Work instruction
Without the images, set down each entry exactly.

Data records

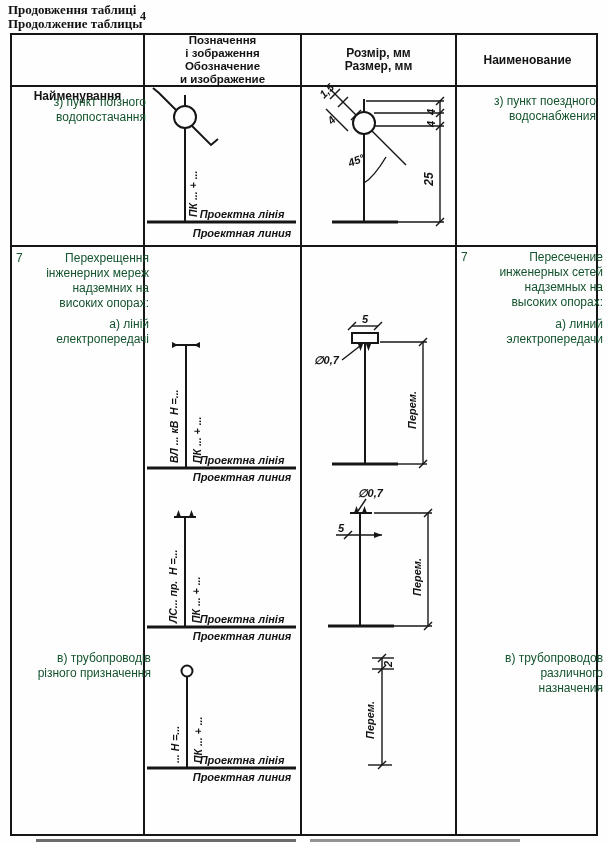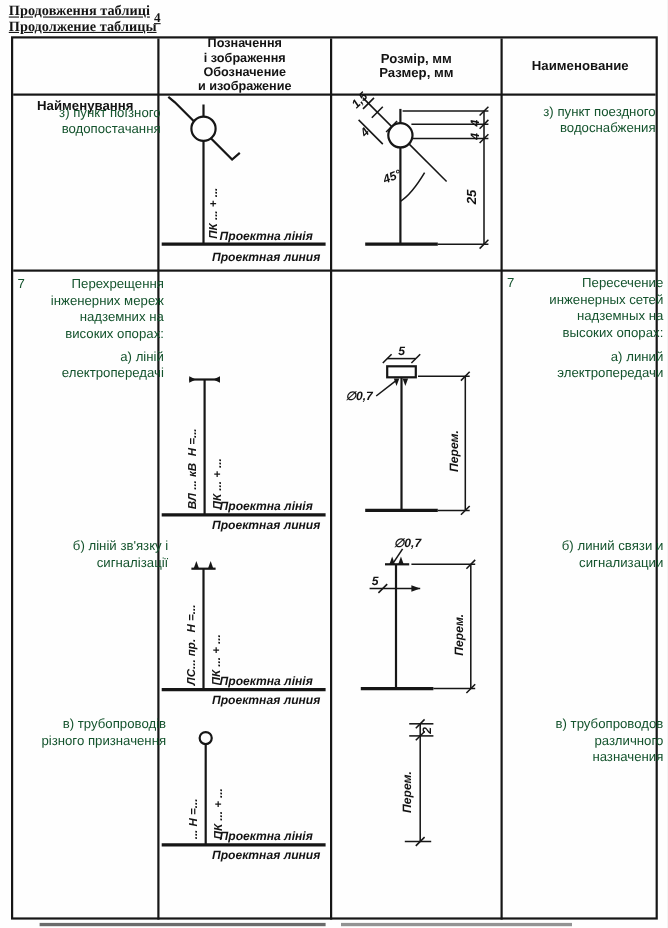"Продовження таблиці" .abs { text-decoration: underline -> none }
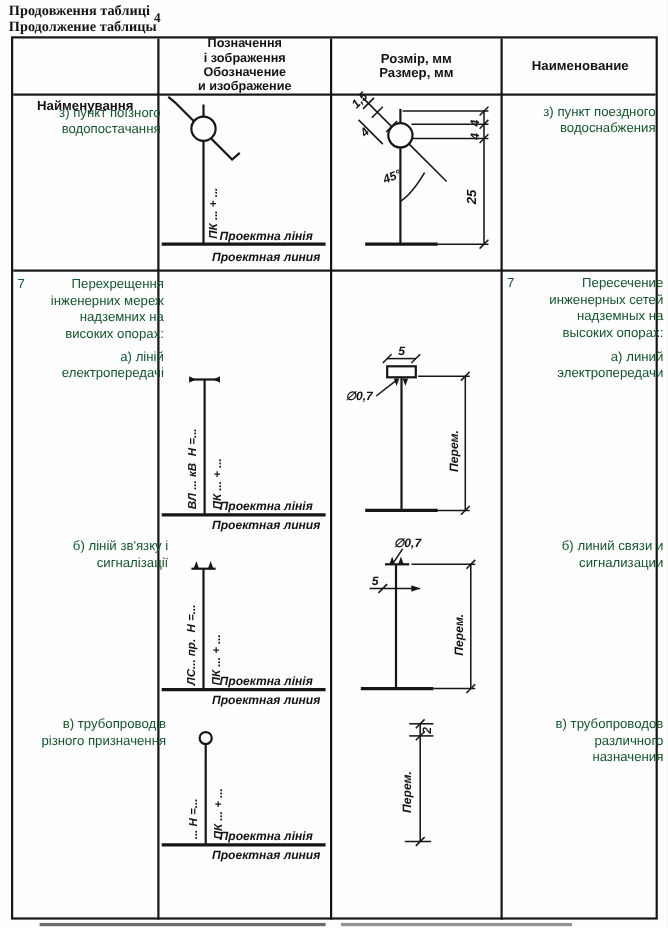"б) ліній зв'язку і сигналізації" div.cell { html: <div>б) ліній зв'язку і сигналізації</div> -> none }
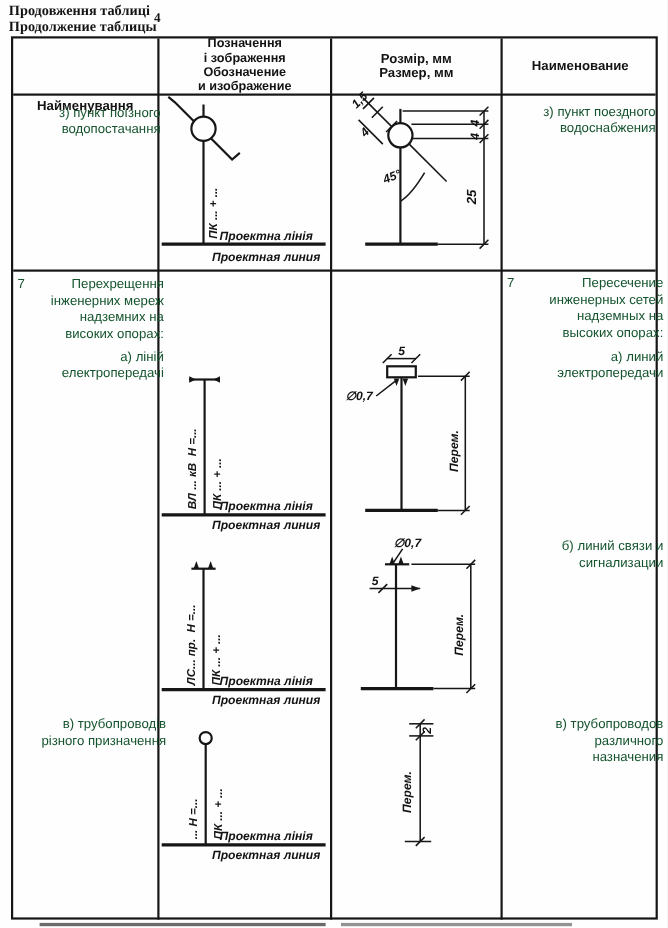"б) линий связи и сигнализации" div.cell { html: <div>б) линий связи и сигнализации</div> -> none }
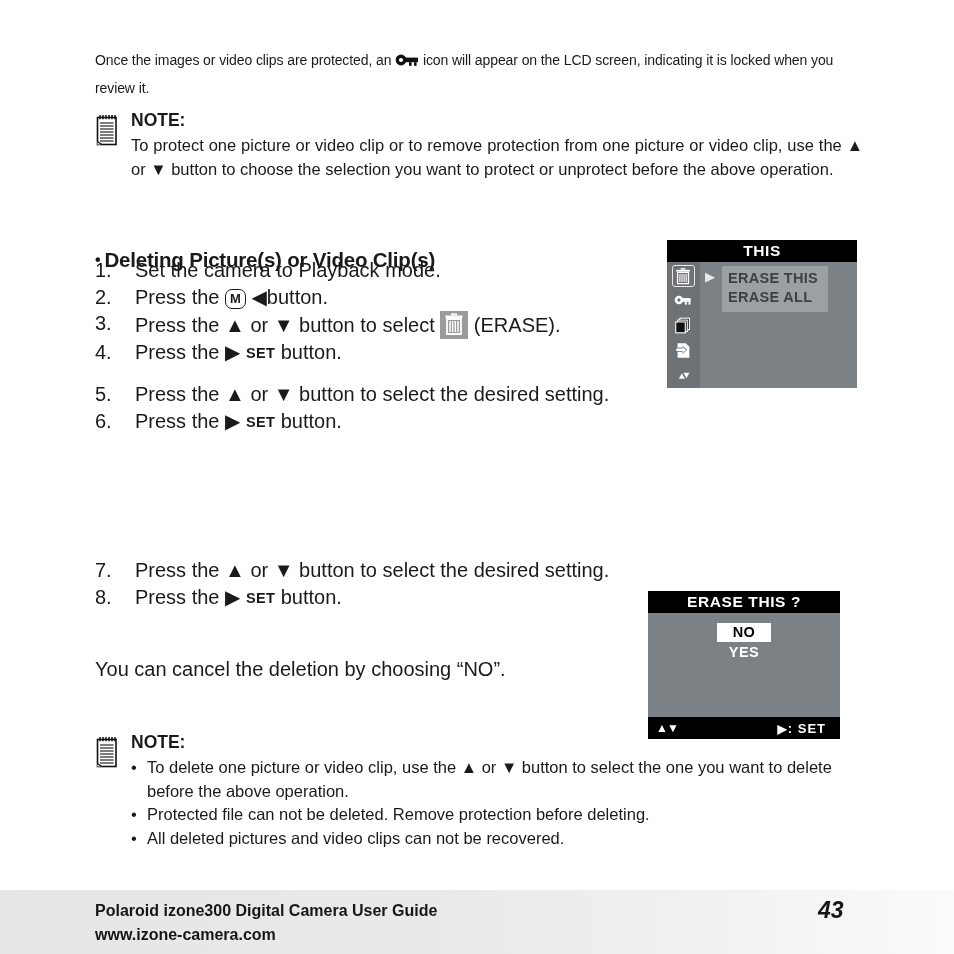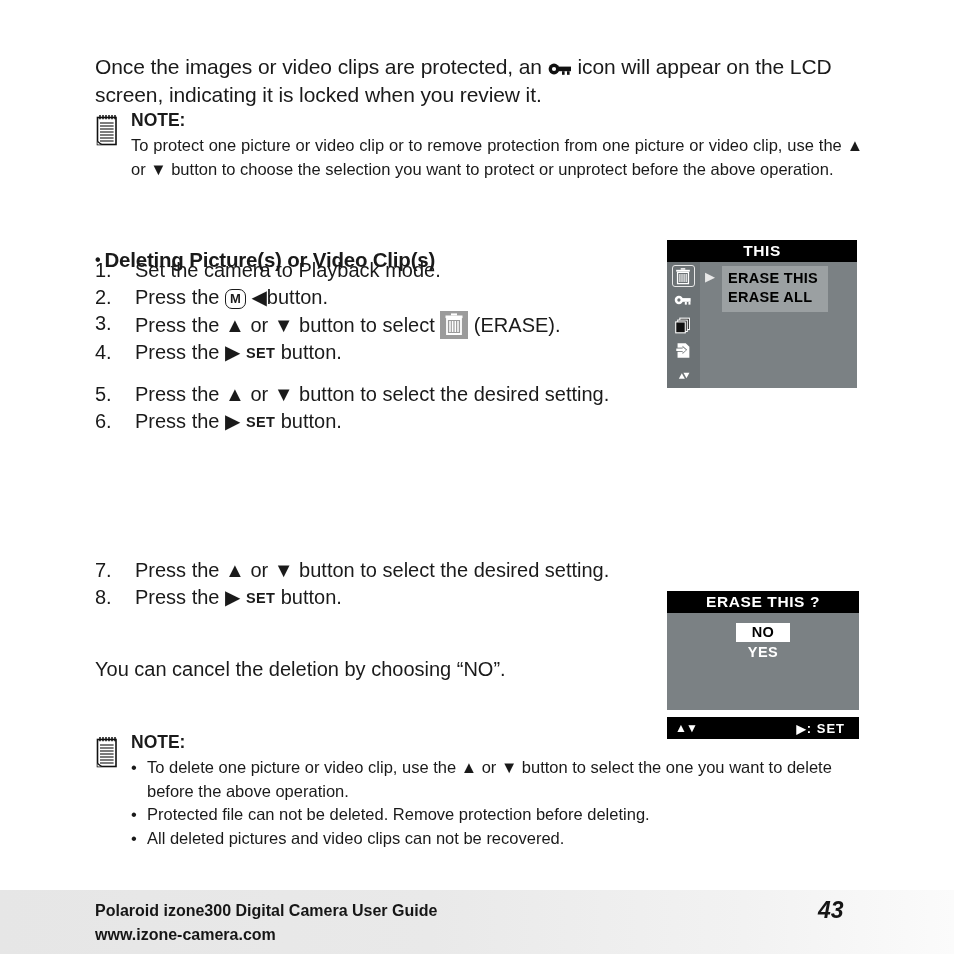"Once the images or video" .intro { font-size: 21px -> 14px }
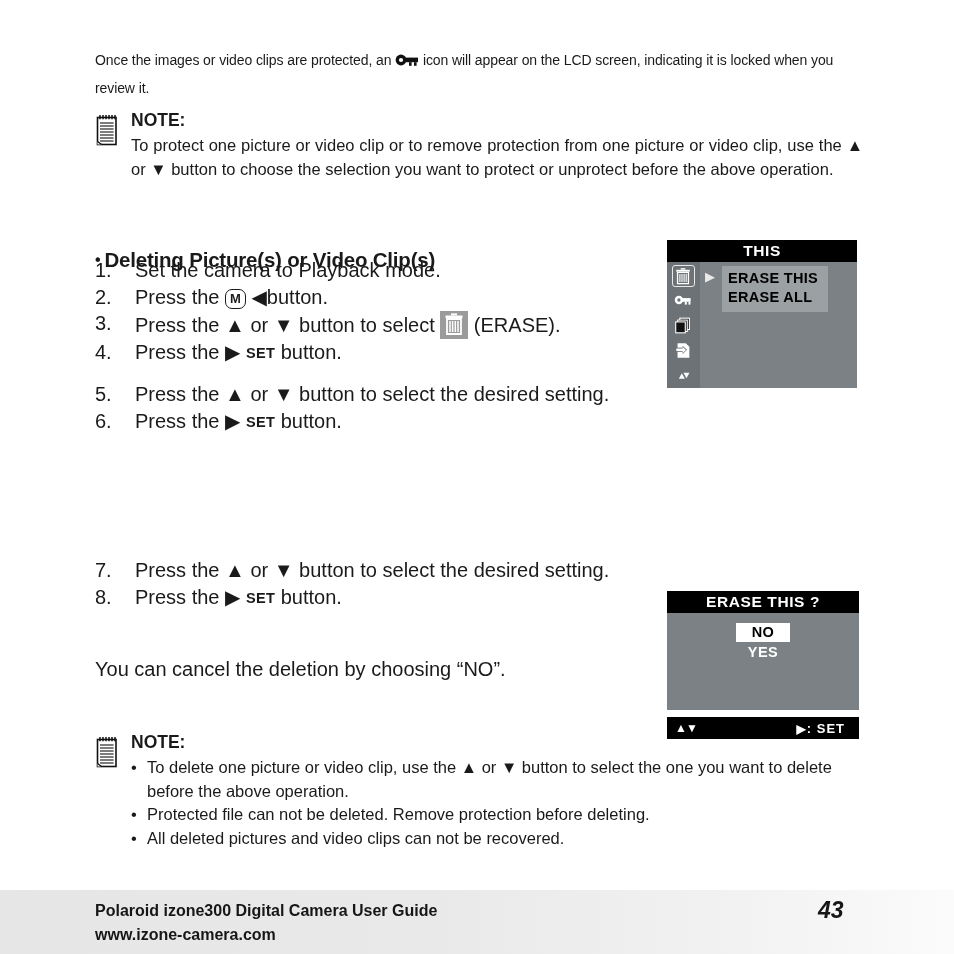"ERASE THIS" .erase-options div { color: #000000 -> #404040 }
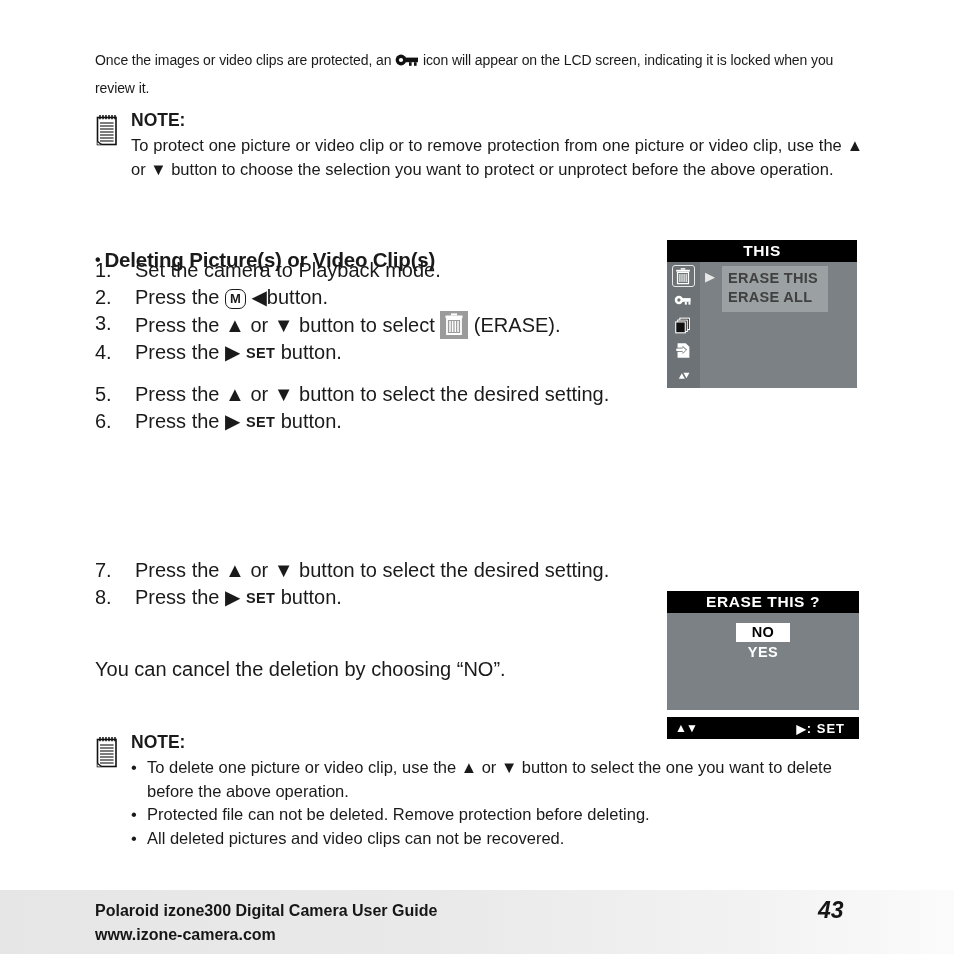"ERASE THIS ?" #lcd-confirm { height: 119px -> 148px; left: 667px -> 648px }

Answer to this exercise
"Продовження таблиці" .abs { text-decoration: underline -> none }
"б) ліній зв'язку і сигналізації" div.cell { html: <div>б) ліній зв'язку і сигналізації</div> -> none }
"б) линий связи и сигнализации" div.cell { html: <div>б) линий связи и сигнализации</div> -> none }
"Once the images or video" .intro { font-size: 21px -> 14px }
"ERASE THIS" .erase-options div { color: #000000 -> #404040 }
"ERASE THIS ?" #lcd-confirm { height: 119px -> 148px; left: 667px -> 648px }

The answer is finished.